这在复刊以来还是头一回。
发行科的老周跑来编辑部报数的时候,陈守正在喝茶,听完放下杯子,愣了两秒。
“加印。”
老周点头:“已经通知印刷厂了。”
陈守正摆手让他去忙,自己靠在椅背上,嘴角压不住地往上翘。
加印,这是《奔流》复刊以来的头一遭,要知道,现在各种杂志的竞争很大,市场的很大份额,都被《人民文学》《收获》这些更出名的杂志占有。
这次能加印,恐怕那两篇的文章功不可没。
读者来信从第二周开始涌进编辑部。
一开始是零星几封,传达室老张每天早上送来,跟正常退稿和订阅来信混在一起,没人当回事。
到第三周,事情变了味。
传达室的桌子上信件堆成小山,老张一趟搬不完,得跑两趟。
信封上的收件人五花八门,有写“《奔流》编辑部转林卫东同志收”的,有写“《哦,香雪》作者收”的,还有直接写“写香雪那个人收”的。
老张搬第三趟的时候,脸上的表情已经从疑惑变成了无奈。
“这到底是编辑部还是邮局?”
没人接他的茬,因为编辑们也懵。
信越来越多,传达室的桌子放不下了,老张翻出两个装过稿件的麻袋,把信往里塞。
一个麻袋装满,又开了第二个。
陈守正让人拆了几封看,想知道读者到底在写什么,第一封是个女教师写的,钢笔字很秀气,信纸是学校的横格稿纸。
“编辑同志,我在乡村小学教了六年书,看完《哦,香雪》哭了两次。第一次是香雪走夜路那段,第二次是看到作者寄语。我们学校也在山里,孩子们用的文具盒也是木头的,我想把这篇文章读给他们听。”
第二封是个工人写的,字迹潦草,错别字不少,但写了满三页。
“我是国棉五厂的技工,高小毕业,看完这篇文章第二天就报了厂里的夜校。香雪敢走三十里夜路,我一个大老爷们还不敢走进教室?谢谢这个的作者,替我写了我说不出来的话。”

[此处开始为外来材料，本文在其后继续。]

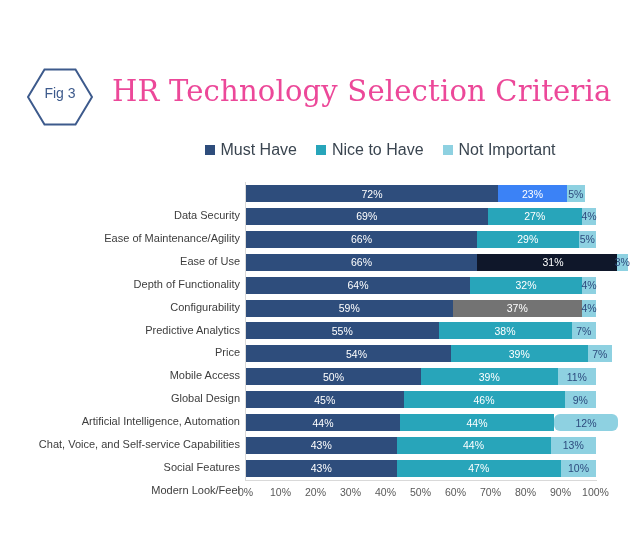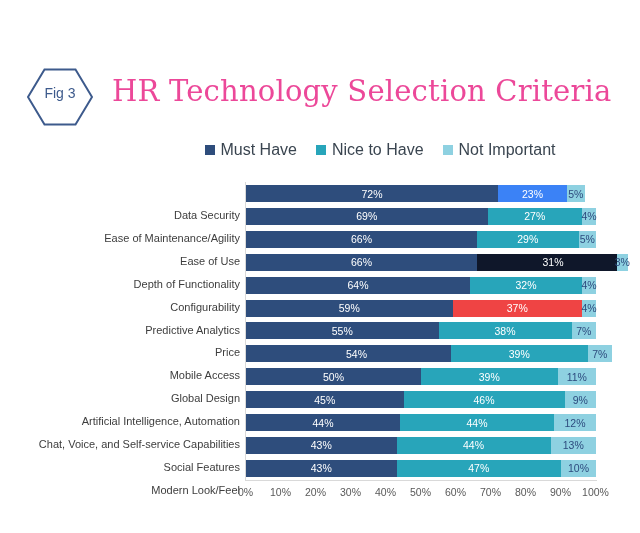--- a/index.html
+++ b/index.html
@@ -116,21 +116,21 @@
       <div class="bar">
         <div class="seg" style="width: 224px; background: rgb(46, 77, 124); color: rgb(255, 255, 255);">64%</div>
         <div class="seg" style="width: 112px; background: rgb(40, 165, 186); color: rgb(255, 255, 255);">32%</div>
         <div class="seg" style="width: 14px; background: rgb(142, 209, 225); color: rgb(45, 75, 126);">4%</div>
       </div>
     </div>
     <div class="row">
       <div class="cat">Predictive Analytics</div>
       <div class="bar">
         <div class="seg" style="width: 206.5px; background: rgb(46, 77, 124); color: rgb(255, 255, 255);">59%</div>
-        <div class="seg" style="width: 129.5px; background: #ef4444; color: rgb(255, 255, 255);">37%</div>
+        <div class="seg" style="width: 129.5px; background: #737373; color: rgb(255, 255, 255);">37%</div>
         <div class="seg" style="width: 14px; background: rgb(142, 209, 225); color: rgb(45, 75, 126);">4%</div>
       </div>
     </div>
     <div class="row">
       <div class="cat">Price</div>
       <div class="bar">
         <div class="seg" style="width: 192.5px; background: rgb(46, 77, 124); color: rgb(255, 255, 255);">55%</div>
         <div class="seg" style="width: 133px; background: rgb(40, 165, 186); color: rgb(255, 255, 255);">38%</div>
         <div class="seg" style="width: 24.5px; background: rgb(142, 209, 225); color: rgb(45, 75, 126);">7%</div>
       </div>
@@ -157,21 +157,21 @@
         <div class="seg" style="width: 157.5px; background: rgb(46, 77, 124); color: rgb(255, 255, 255);">45%</div>
         <div class="seg" style="width: 161px; background: rgb(40, 165, 186); color: rgb(255, 255, 255);">46%</div>
         <div class="seg" style="width: 31.5px; background: rgb(142, 209, 225); color: rgb(45, 75, 126);">9%</div>
       </div>
     </div>
     <div class="row">
       <div class="cat">Chat, Voice, and Self-service Capabilities</div>
       <div class="bar">
         <div class="seg" style="width: 154px; background: rgb(46, 77, 124); color: rgb(255, 255, 255);">44%</div>
         <div class="seg" style="width: 154px; background: rgb(40, 165, 186); color: rgb(255, 255, 255);">44%</div>
-        <div class="seg" style="width: 42px; background: rgb(142, 209, 225); color: rgb(45, 75, 126);">12%</div>
+        <div class="seg" style="width: 64px; background: rgb(142, 209, 225); color: rgb(45, 75, 126); border-radius: 6px;">12%</div>
       </div>
     </div>
     <div class="row">
       <div class="cat">Social Features</div>
       <div class="bar">
         <div class="seg" style="width: 150.5px; background: rgb(46, 77, 124); color: rgb(255, 255, 255);">43%</div>
         <div class="seg" style="width: 154px; background: rgb(40, 165, 186); color: rgb(255, 255, 255);">44%</div>
         <div class="seg" style="width: 45.5px; background: rgb(142, 209, 225); color: rgb(45, 75, 126);">13%</div>
       </div>
     </div>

第三封更长,寄信人是个知青,七年没赶上高考,滞留在农场。
“《远处的伐木声》里写的那个人就是我。不是像我,是''''就是我''''。
我在林场待了八年,每天听着远处的伐木声,觉得那声音就是我这辈子的全部了。看完这篇我给家里写了封信,我要回去考大学,哪怕考三年也要考上。”
陈守正看完这几封信,把老花镜摘下来擦了擦。
好东西就是好东西,读者的眼睛是雪亮的。
可这信总得有人处理,编辑部五个人,各自手里都有下一期的稿子要审,谁也腾不出手来分拣这些读者来信。
陈守正想了想,目光落在角落那张桌子上。
孙志刚。
自从被撤了初审权,这人每天的工作就是校对清样、整理归档,说白了就是打杂。整个编辑部里,就他最闲。
“志刚。”陈守正喊了一声。
孙志刚从椅子上弹起来:“陈总编,您说。”
“传达室那些读者来信,你负责拆阅、分类、登记。”
孙志刚张了张嘴,想说什么,又咽回去了。
“好。”
他去传达室把两个麻袋扛上来的时候,路过走廊,几个同事的目光,让他感觉有针扎在他背上。
孙志刚把麻袋往桌上一倒,信封哗啦铺了一桌。
他拆第一封,扫了两眼,搁一边。
拆第二封,看了看,搁一边。
拆到第十封的时候,孙志刚的动作慢了下来。
每一封信都在夸林卫东,有人说被感动了,有人说被鼓舞了,有人说读完改变了人生选择,字里行间全是真情实感。
而这些信的作者林卫东,就是被他亲手把稿子扔进垃圾桶的那个人。
孙志刚拆完一麻袋,又拆第二麻袋,越拆越沉默,越拆心里越不是滋味。
到第三天,第三个麻袋装满了。
孙志刚实在扛不住了,端着搪瓷缸子去敲陈守正的门。
“陈总编,信太多了,光登记就要一整天,后面还在陆续寄来,我一个人处理不完。”
陈守正正在看下期的排版样,闻言抬起头,脸上居然带着笑。
“多?多好啊!”老爷子把样稿搁下,靠进椅背里。“这说明文章写到群众心坎里去了,这是好事,大好事。”
孙志刚站在那里,嘴唇动了动,没反驳。
陈守正想了想:“这样,你把信全部过一遍,挑几封有代表性的出来,抄一份留档,原件寄给林卫东本人。”